Thu, Apr 22nd 2010 12:00 am
By LARRY NEUMEISTER
Associated Press

NEW YORK - A civil-rights lawyer asked a federal appeals court Friday to restore a lawsuit challenging a law that lets the United States eavesdrop on overseas conversations. A government lawyer disagreed, saying a lower court got it right.

The verbal tug-of-war proceeded before a three-judge panel of the 2nd U.S. Circuit Court of Appeals, which will rule at a later date.

Jameel Jaffer, a lawyer with the American Civil Liberties Union, told the judges they should restore a lawsuit that claimed that the latest version of the Foreign Intelligence Surveillance Act hindered the work of attorneys, journalists and human-rights groups.
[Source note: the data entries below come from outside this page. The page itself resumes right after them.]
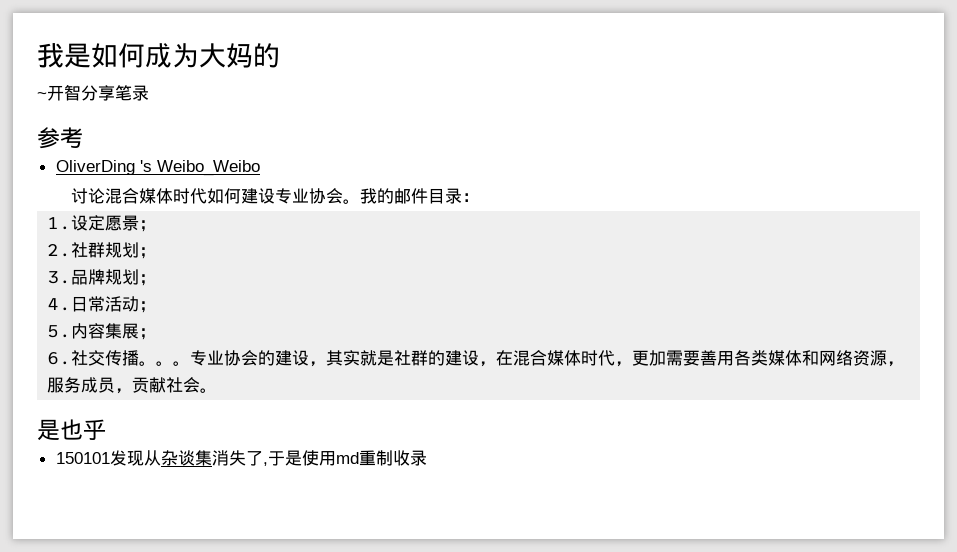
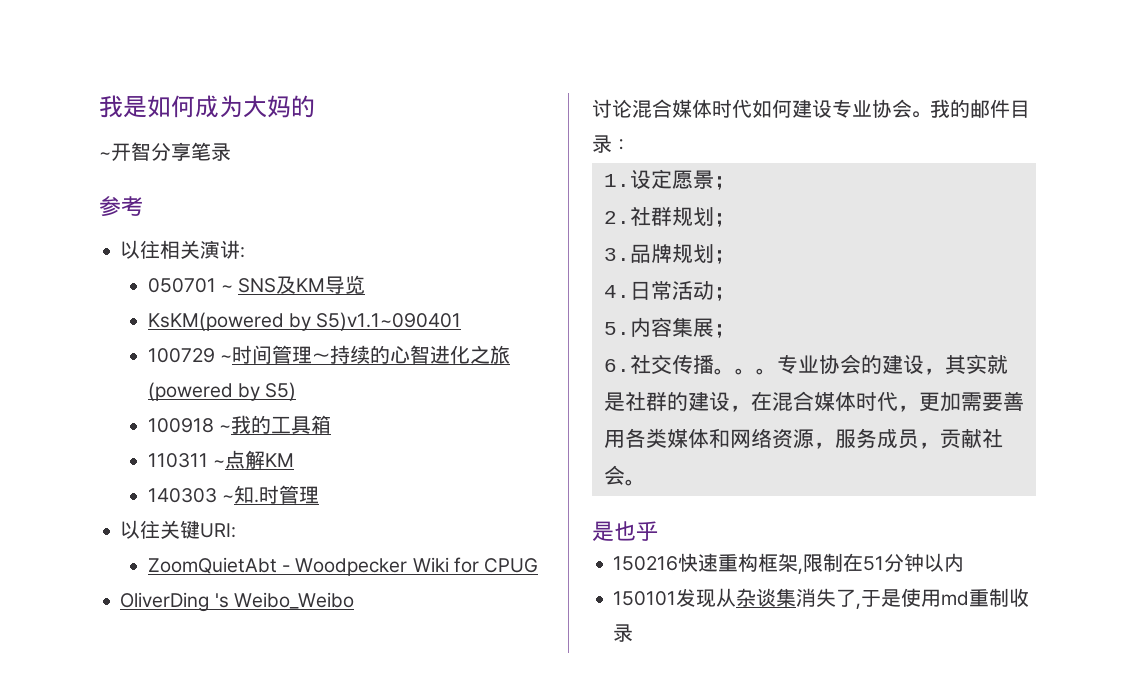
(83, 137) none -> [120,240,246,259] [147,275,366,294] [147,312,462,331] [147,345,511,364] [147,382,297,401] [147,415,332,434] [147,450,295,469] [147,485,320,504] [120,520,237,539] [147,557,539,576] // 以往相关演讲: // 050701 ~ SNS及KM导览 // KsKM(powered by S5)v1.1~090401 // 100729 ~时间管理～持续的心智进化之旅(powered by S5) // 100918 ~我的工具箱 // 110311 ~点解KM // 140303 ~知.时管理 // 以往关键URI: // ZoomQuietAbt - Woodpecker Wiki for CPUG
(106, 429) none -> [613,553,965,574] // 150216快速重构框架,限制在51分钟以内

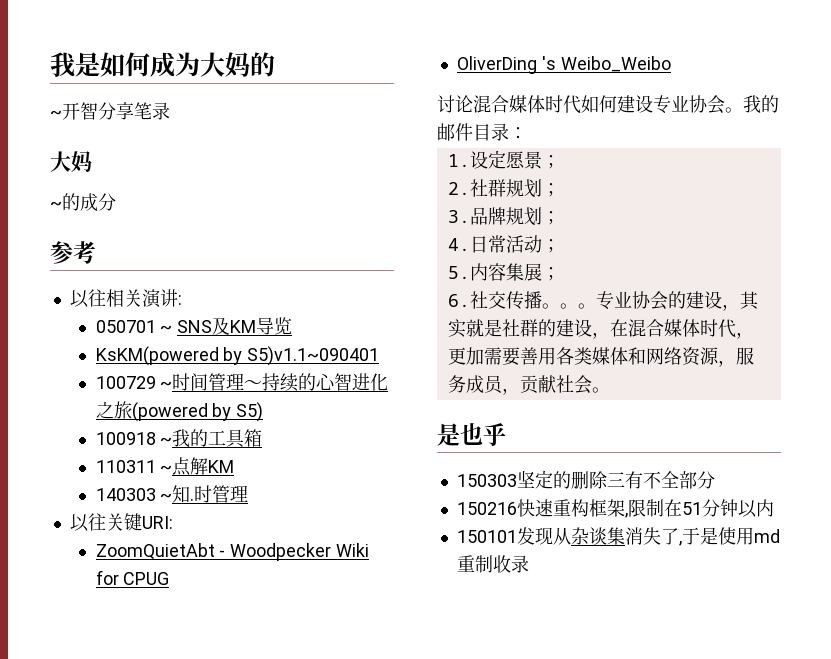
(231, 152) none -> [50,151,92,172] [50,193,116,211] // 大妈 // ~的成分
(658, 531) none -> [456,470,715,489] // 150303坚定的删除三有不全部分

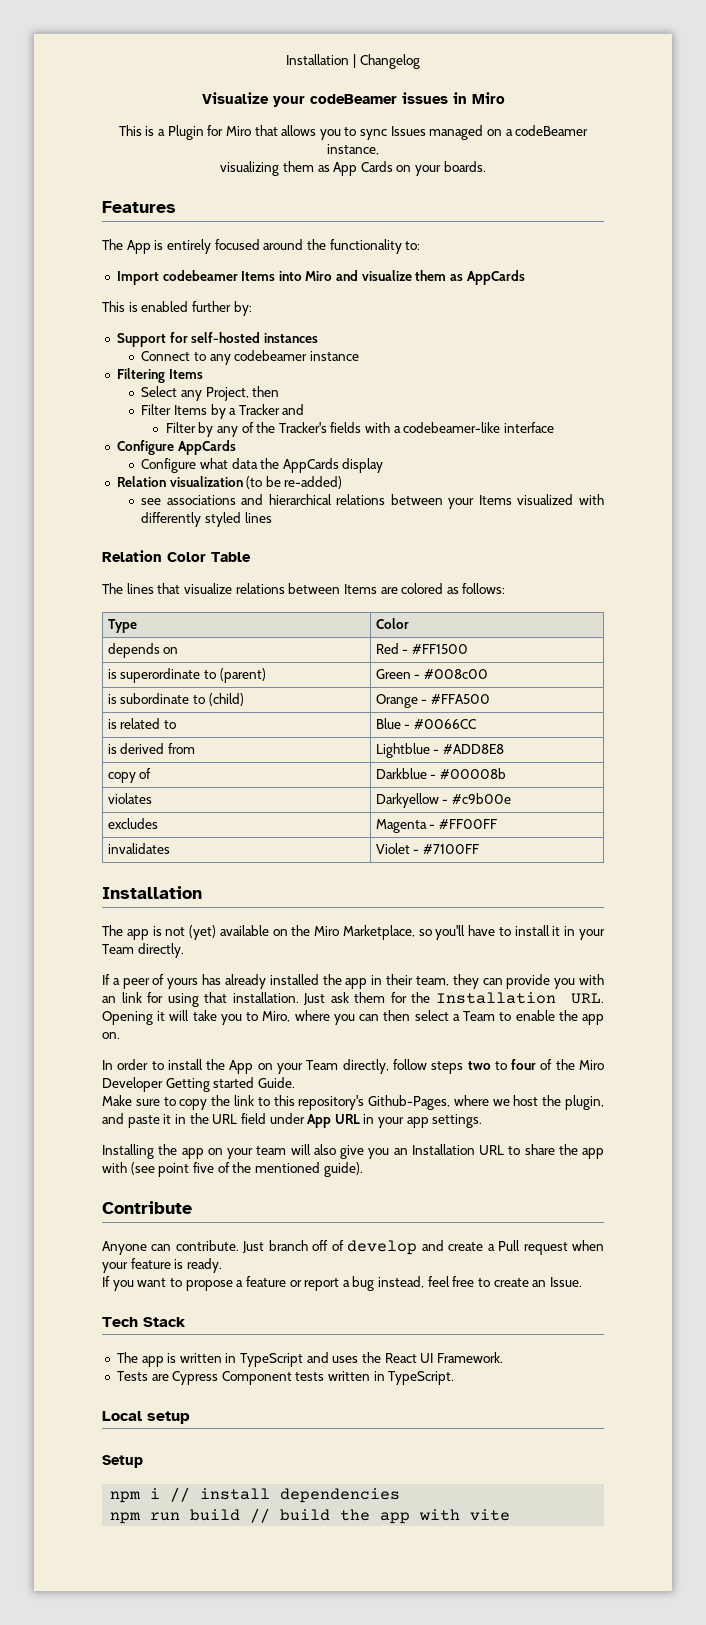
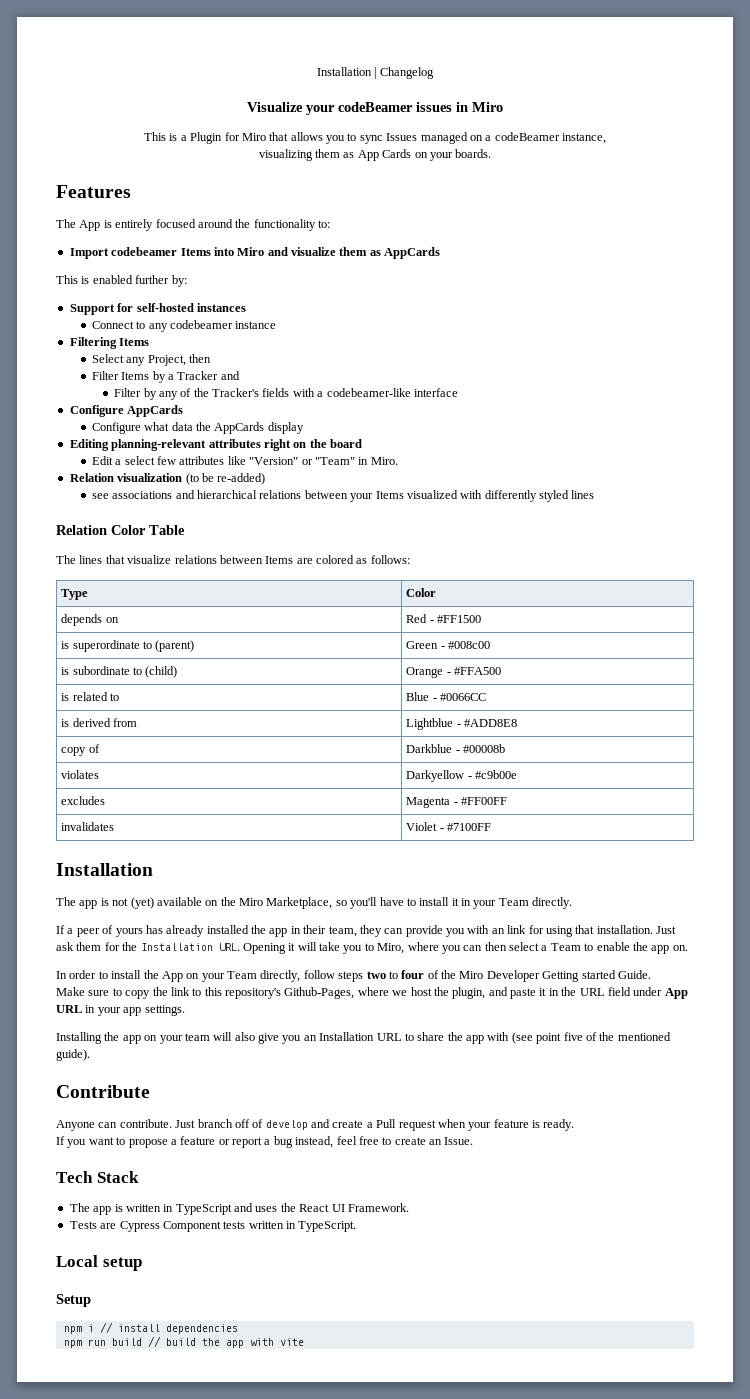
(384, 465) none -> [69,439,362,451] [91,456,398,465] // Editing planning-relevant attributes right on the board // Edit a select few attributes like "Version" or "Team" in Miro.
U.S. District Judge John Koeltl last year threw out the challenge, saying Americans' fears that their conversations will be monitored and their rights violated were "purely subjective."

Justice Department lawyer Douglas Letter said Koeltl got it right based on federal court rulings on similar issues in the past. He said the plaintiffs lacked standing to bring the lawsuit since none of them could show they were subject to the surveillance.

The law was challenged by Amnesty International, Human Rights Watch, a group of international criminal-defense lawyers and an organization of women, among others.

The plaintiffs said their work causes them to speak with people and organizations they believe are possible surveillance targets under the law.

Letter said the government had even more authority before the new law to eavesdrop on overseas conversations.

"I'm puzzled because the harm was probably there all along," he said. "In the past, we could have done all kinds of surveillance that could have picked up all kinds of conversations by the plaintiffs because they weren't regulated at all."

Jaffer, though, said the government had to have suspicion in the past that national security could be affected to eavesdrop, whereas the new law gives the government wider authority to listen in on calls.

Judge Gerald Lynch questioned Letter about the ACLU's claim that the government could now obtain a surveillance order that would let it eavesdrop on a large scale.

"Why are they wrong?" he asked. He said he could see the attraction of eavesdropping "very broadly, which any reasonable government might want to do under a terrorism threat."

But Letter said the government would have to convince a court that such extensive use of the law was appropriate.

Jaffer conceded that the plaintiffs had reason to worry even before the new law was signed.

"They had to take precautions before and they have to take precautions now," Jaffer said, noting that some Americans must travel overseas to carry on sensitive conversations now.

He added: "The plaintiffs now have to worry about a much broader set of communications than they had to before."